GOAL OF THE EXERCISE — Pictures do not belong in the copy; print every entry exactly as it stands.

Entries taken from a collection:
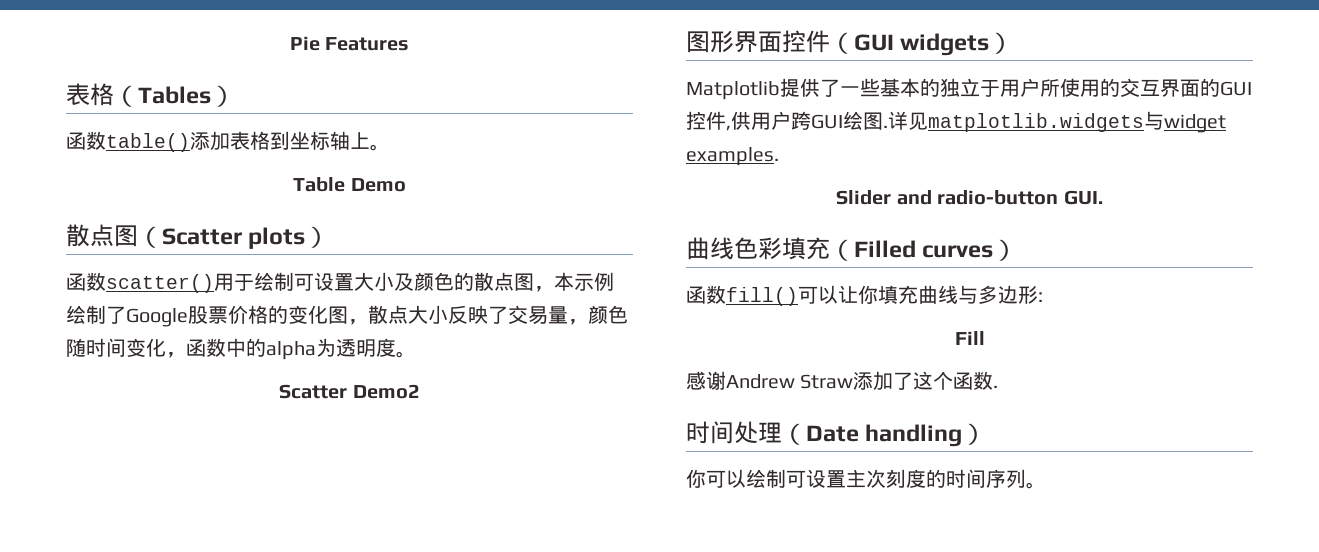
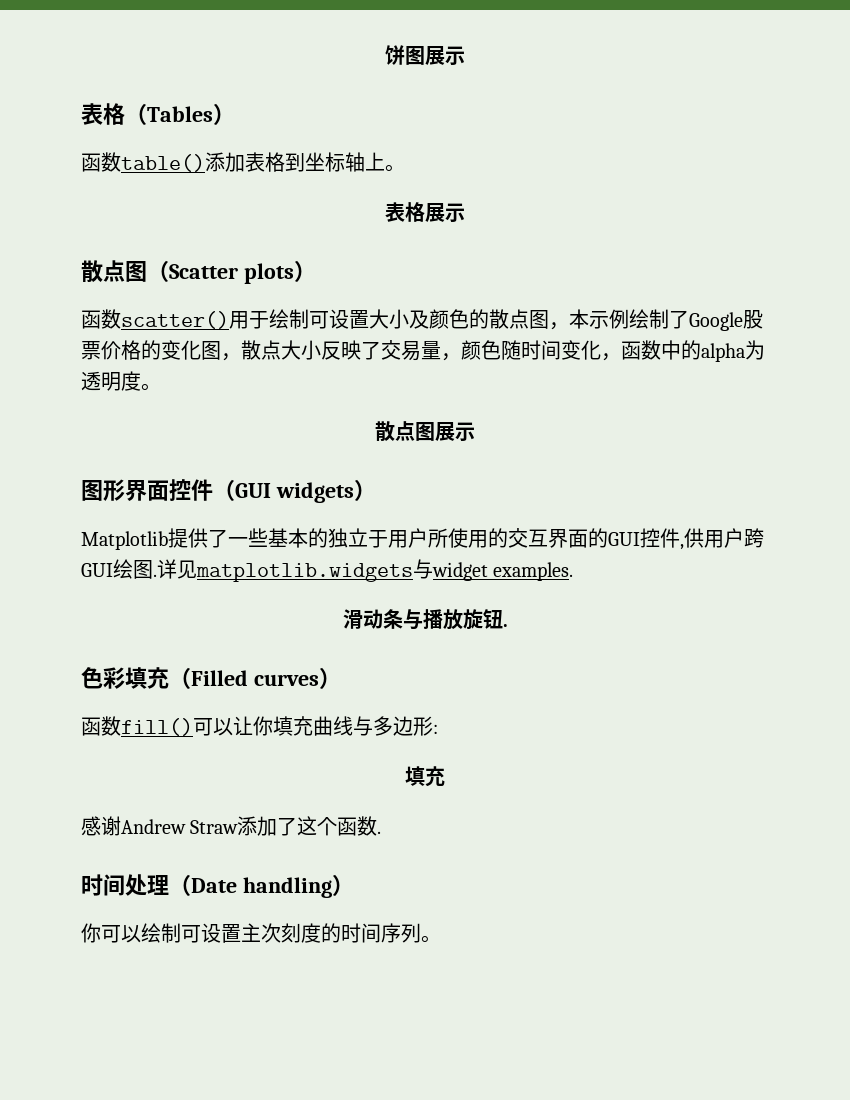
- Pie Features
+ 饼图展示
- Table Demo
+ 表格展示
- Scatter Demo2
+ 散点图展示
- Slider and radio-button GUI.
- 曲线色彩填充（Filled curves）
+ 滑动条与播放旋钮.
+ 色彩填充（Filled curves）
  函数fill()可以让你填充曲线与多边形:
- Fill
+ 填充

YOUR SOLUTION —
- Pie Features
+ 饼图展示
- Table Demo
+ 表格展示
- Scatter Demo2
+ 散点图展示
- Slider and radio-button GUI.
- 曲线色彩填充（Filled curves）
+ 滑动条与播放旋钮.
+ 色彩填充（Filled curves）
  函数fill()可以让你填充曲线与多边形:
- Fill
+ 填充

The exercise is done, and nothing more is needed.